Vol I · Est. 2026 ·  
Grant Bishop
Capital markets · The Scoreboard
House View · Sundays pre-Asia Asia Desk 11:00 PM ET Morning Desk 10:30 AM ET The Position 5:30 PM ET
Editorial Philosophy

A worldview held in public

v1.0 · 12 May 2026 · Grant Bishop

What we publish, why we use chess vocabulary, what we commit to, and the line where the publication lives.

Editorial Philosophy

Editorial Philosophy · v1.0 · 12 May 2026 · Grant Bishop

You can tell pretty quickly whether a publication is going to tell you what to do, or tell you what it thinks. We're the second kind. The reason matters, and it's worth a page.

How to read us

What we publish is a worldview held in public. The Frame — our standing view of the regime — is dated, signed, and revised when the evidence asks. Three editorial desks work against the same Frame on different clocks: Asia overnight, the morning open, the close. Each one reads the Frame, processes what the tape did, hands forward to the next.

The work is understated by construction. We are not selling certainty. We are showing what we think, why we think it, and what would change our minds.

The voice belongs to people who have spent years watching markets — long enough to know that opinions don't outlast the close, but the structure underneath the opinions sometimes does. The structure is what we anchor to. The structure is what we put in writing.

Why we don't say buy

You will not read the word bullish on this site. You will not read target price, stop loss, or buy XYZ. That is deliberate.
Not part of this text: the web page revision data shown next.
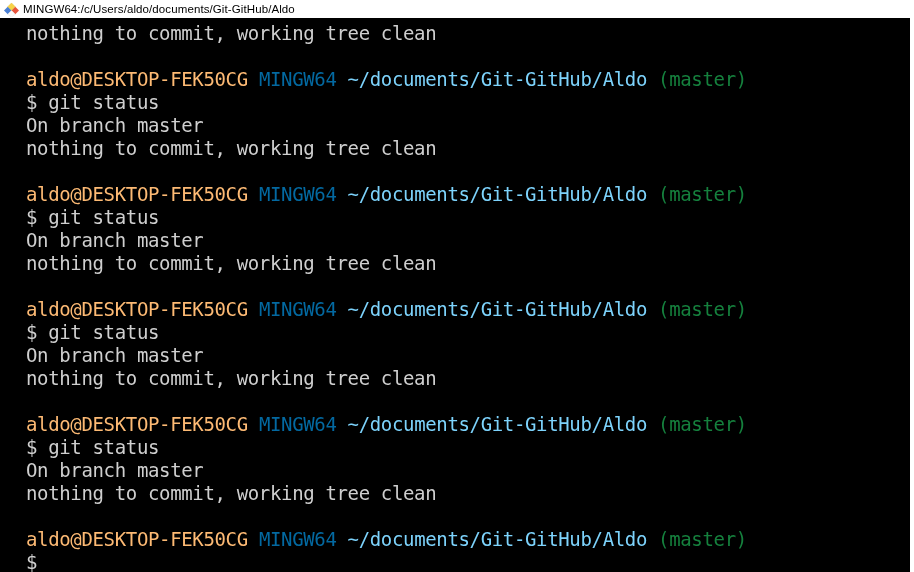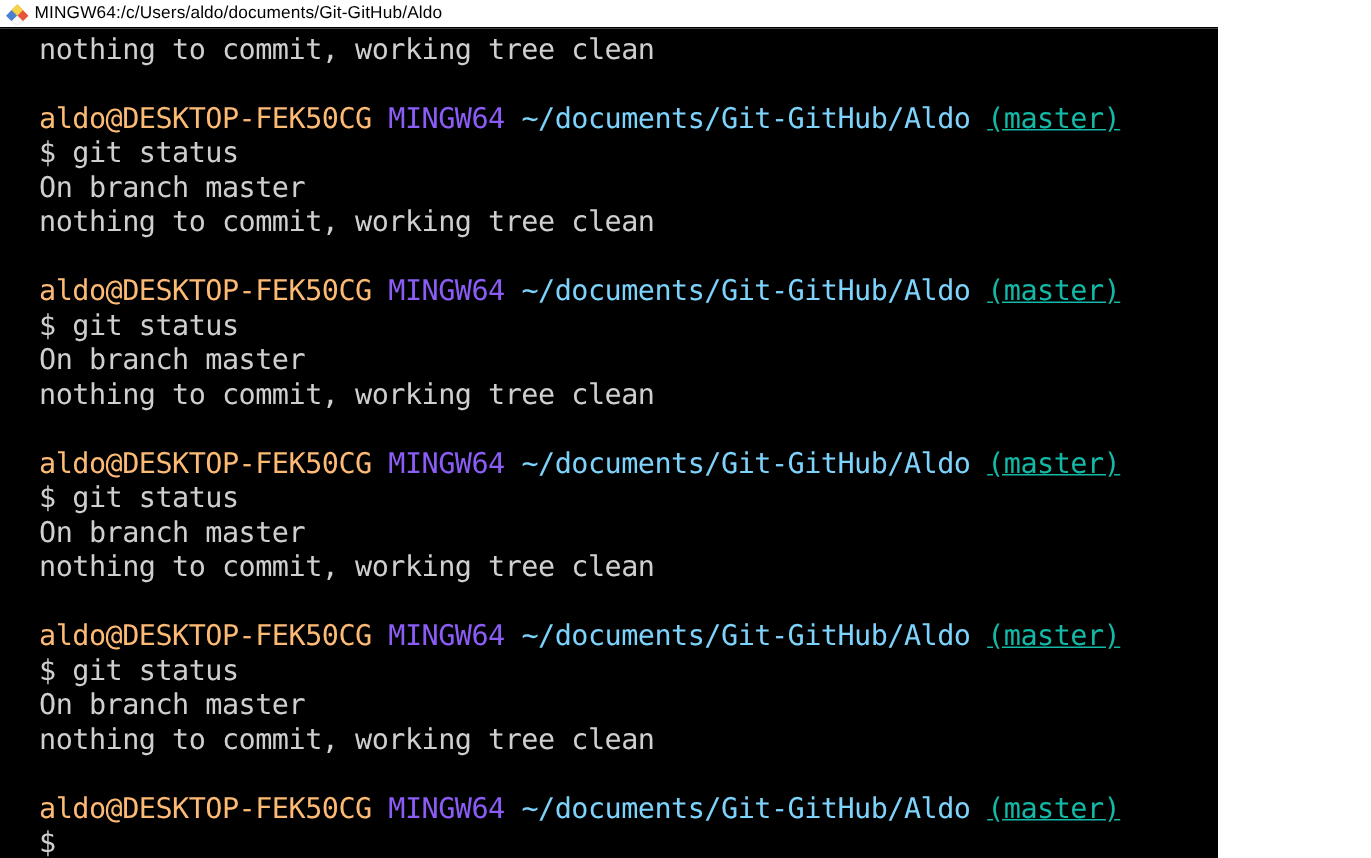--- a/index.html
+++ b/index.html
@@ -2,21 +2,21 @@
 <html><head>
 <meta charset="utf-8">
 <title>MINGW64</title>
 <style>
   html, body {
     margin: 0;
     padding: 0;
     background: #ffffff;
   }
   #app {
-    width: 812px;
+    width: 910px;
     height: 572px;
     position: relative;
     overflow: hidden;
     background: #000000;
     font-family: "DejaVu Sans Mono", "Liberation Mono", monospace;
   }
 
   
   .titlebar {
     height: 19px;
@@ -64,23 +64,23 @@
     font-family: "DejaVu Sans Mono", "Liberation Mono", monospace;
     font-size: 19px;
     line-height: 23px;
     height: 23px;
     white-space: pre;
     color: #cfcfcf;
     letter-spacing: -0.35px;
   }
   .line.blank { color: transparent; }
   .c-user   { color: #fdba74; }
-  .c-tty    { color: #8b5cf6; }
+  .c-tty    { color: #0369a1; }
   .c-path   { color: #7dd3fc; }
-  .c-branch { color: #14b8a6; text-decoration: underline; }
+  .c-branch { color: #15803d; }
   .c-out    { color: #cfcfcf; }
 </style>
 </head>
 <body>
 
 <div id="app">
 
   <div class="titlebar">
     <svg class="tb-icon" viewBox="0 0 16 16">
       <polygon points="8,1 12,5 8,9 4,5" fill="#f7d347"></polygon>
The vocabulary of personalized investment advice belongs to investment advisers, who have clients. We have readers. The distinction is legal as much as editorial. Section 202(a)(11)(D) of the Investment Advisers Act of 1940 excludes the publishers of bona fide newspapers, news magazines, and business or financial publications of general and regular circulation from the definition of investment adviser, provided the publication is impersonal — written for a general audience, not tailored to specific clients. Lowe v. SEC (1985) is the founding case. Lingley v. Seeking Alpha (2024) is the most recent affirmation. The exclusion is real, narrow, and the publication operates inside it deliberately.

So we use chess vocabulary. Positions advance or retreat. Pieces come on or come off the board. The Watchpoints carry numeric thresholds. The Scoreboard resolves every call as a Checkmate, Retreat, Stalemate, or Loss. The resolution is published. The vocabulary is the legal posture, and the legal posture is part of what makes the publication credible.

What we commit to

These are the lines that don't move.

No quiet deletions. Every Final Call resolves publicly. Losses are content too — and arguably the most useful content, because the post-mortem on a Loss is where the framework actually gets tested. Win rate is suppressed on the public Scoreboard until thirty tracked calls; before that, the sample is too small to mean anything, and showing the running tally would invite the wrong kind of reading.
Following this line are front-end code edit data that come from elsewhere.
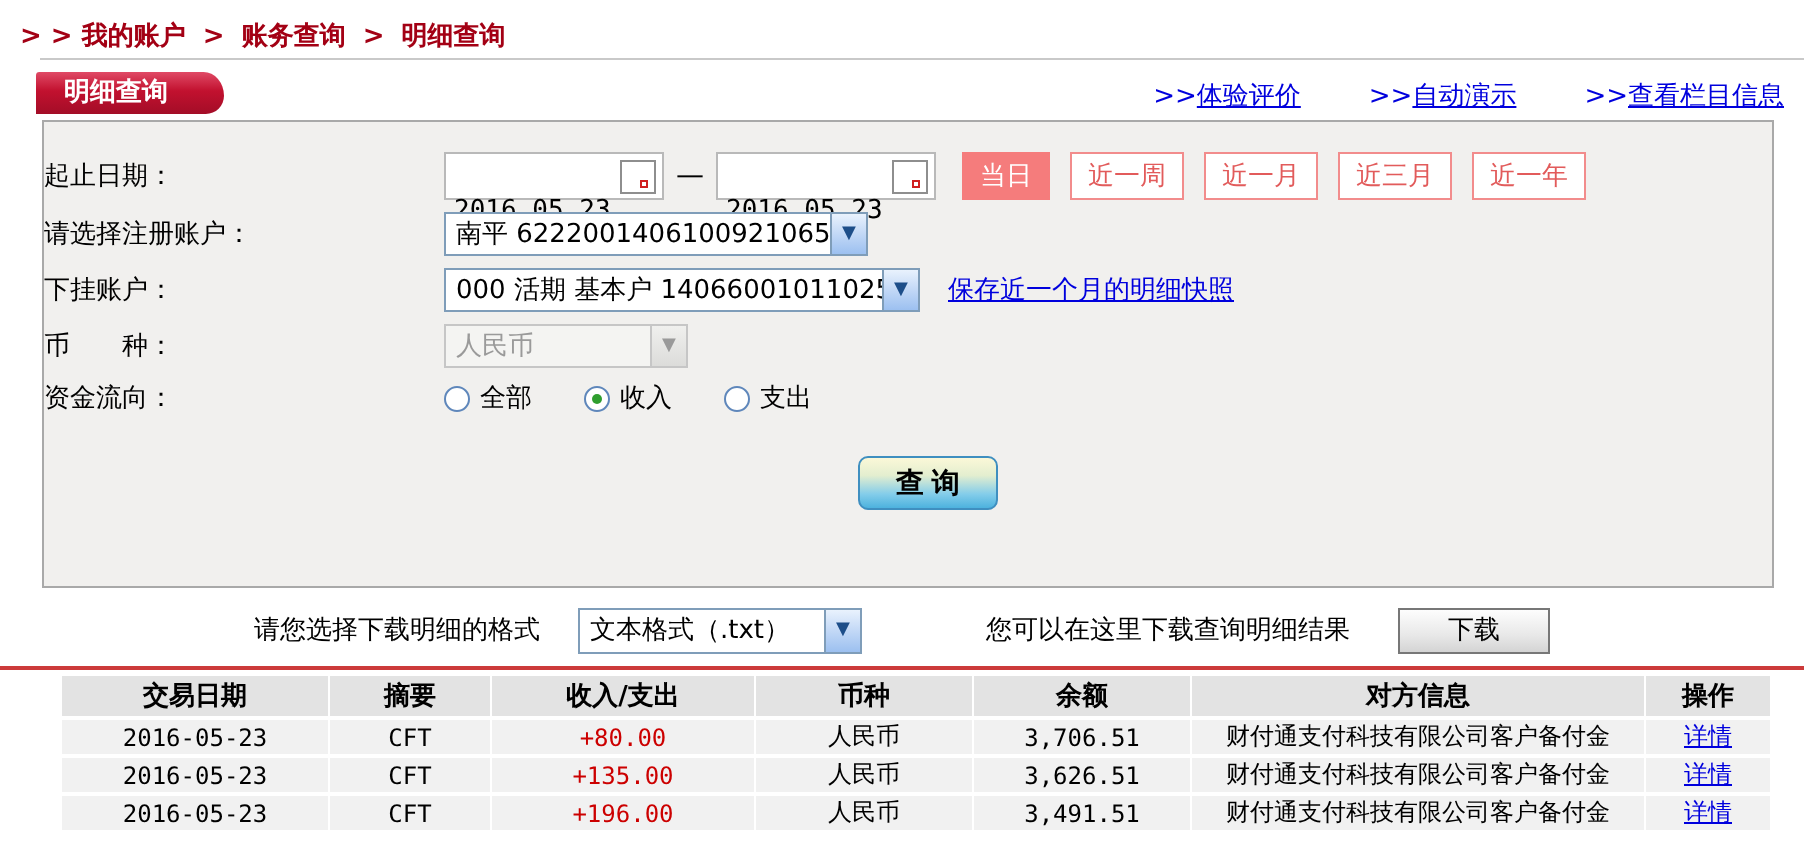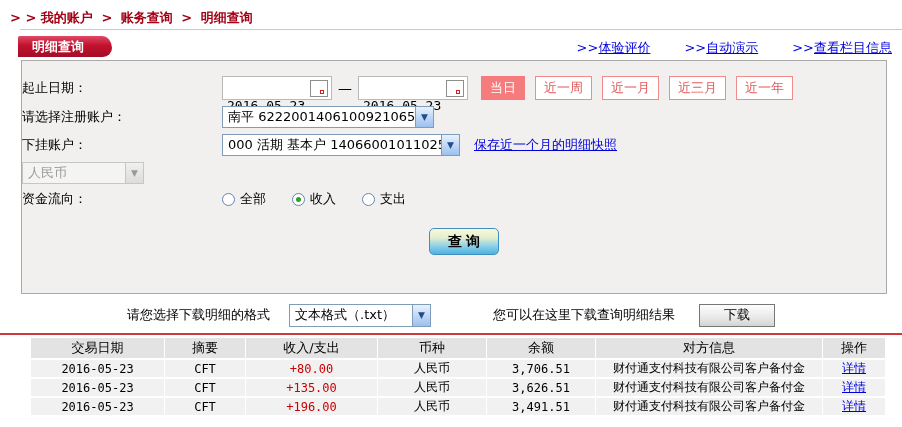--- a/index.html
+++ b/index.html
@@ -74,21 +74,21 @@
   .dl-label { margin-right:5px; }
   .dl-hint { margin-left:48px; margin-right:10px; }
   .dl-btn { width:76px; height:23px; border:1px solid #777; font-size:13px; cursor:pointer;
     background:linear-gradient(180deg,#fdfdfd 0%,#e8e8e8 60%,#d4d4d4 100%); }
 
   .red-line { height:2px; background:#cc3a3a; margin-top:5px; }
 
   
   table { border-collapse:separate; border-spacing:1px 2px; margin:1px 0 0 30px; table-layout:fixed;
     font-family:"DejaVu Sans Mono","Liberation Mono",monospace; }
-  th { background:#e3e3e3; height:20px; font-size:13px; font-weight:normal; color:#000; text-align:center;
+  th { background:#e3e3e3; height:20px; font-size:13px; font-weight:bold; color:#000; text-align:center;
     font-family:"DejaVu Sans","Liberation Sans",sans-serif; }
   td { background:#f1f1f1; height:17px; font-size:12px; color:#000; text-align:center; white-space:nowrap; overflow:hidden; }
   td.amount { color:#cc0000; }
   td a.detail { color:#0000dd; text-decoration:underline; cursor:pointer;
     font-family:"DejaVu Sans","Liberation Sans",sans-serif; }
 </style>
 </head>
 <body>
 
 <div class="page">
@@ -143,20 +143,21 @@
     <div class="frow">
       <span class="flabel">下挂账户：</span>
       <span class="sel w-sub">
         <span class="sel-text">000 活期 基本户 1406600101102571848</span>
         <span class="sel-arrow">▼</span>
       </span>
       <a class="snap-link">保存近一个月的明细快照</a>
     </div>
 
     <div class="frow">
+      <span class="flabel">币　　种：</span>
       <span class="sel disabled w-cur">
         <span class="sel-text">人民币</span>
         <span class="sel-arrow">▼</span>
       </span>
     </div>
 
     <div class="frow">
       <span class="flabel">资金流向：</span>
       <span class="radio-group">
         <span class="radio-item">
No probability distributions we don't have. When the future is genuinely Knightian — not just risky, but structurally hard to estimate — we say so and stay there. We do not invent confidence we have not earned. The visibility cliff at six to thirty-six months is named explicitly on most pieces. Beyond that horizon, third-order effects compound in categories nobody can describe from inside the prior regime. We are not those who claim to forecast them.

No claims of cognitive insight into other actors. When the publication observes a policy pattern — say, a regime of compute export controls behaving consistently with a strategic posture — we describe the consequence-pattern. We do not claim to know whether the pattern is deliberate coordination or convergent independent decisions. The downstream effect is what matters; the cognition is unknowable.

No mixing of confidence layers. Near-term macro on a quarterly clock, multi-year structural anchors, and Knightian uncertainty about where the AI build leads — these are three distinct epistemic registers. Mixing them is the failure mode. Holding them distinct is the editorial discipline.

No drift from the Spine. The Specification — the load-bearing claims about the current regime's specific shape — evolves with the evidence. The Spine — the structural claim about why high-debt regimes rhyme — is durable. We do not let one drift into the other.

What we disclose

Every article footer carries the operator's actual portfolio exposure relevant to the names and themes discussed. Current detail at /disclosures. The exposure is broad and largely indirect — primarily through diversified funds, with some directional names — and we will not surface a specific position on the Scoreboard without naming it in disclosure on the piece that surfaced it.

The publication does not have auto-renewal at any tier. There are no stored credit cards on file. We do not run ads dressed as editorial. The ad register, when it appears, is the newspaper-era register: a separate block, clearly marked, and never integrated into the analysis.

The line where this publication lives

What we do well, we want to be useful at. What we do not know, we want to be honest about. The line between those two is where the publication lives.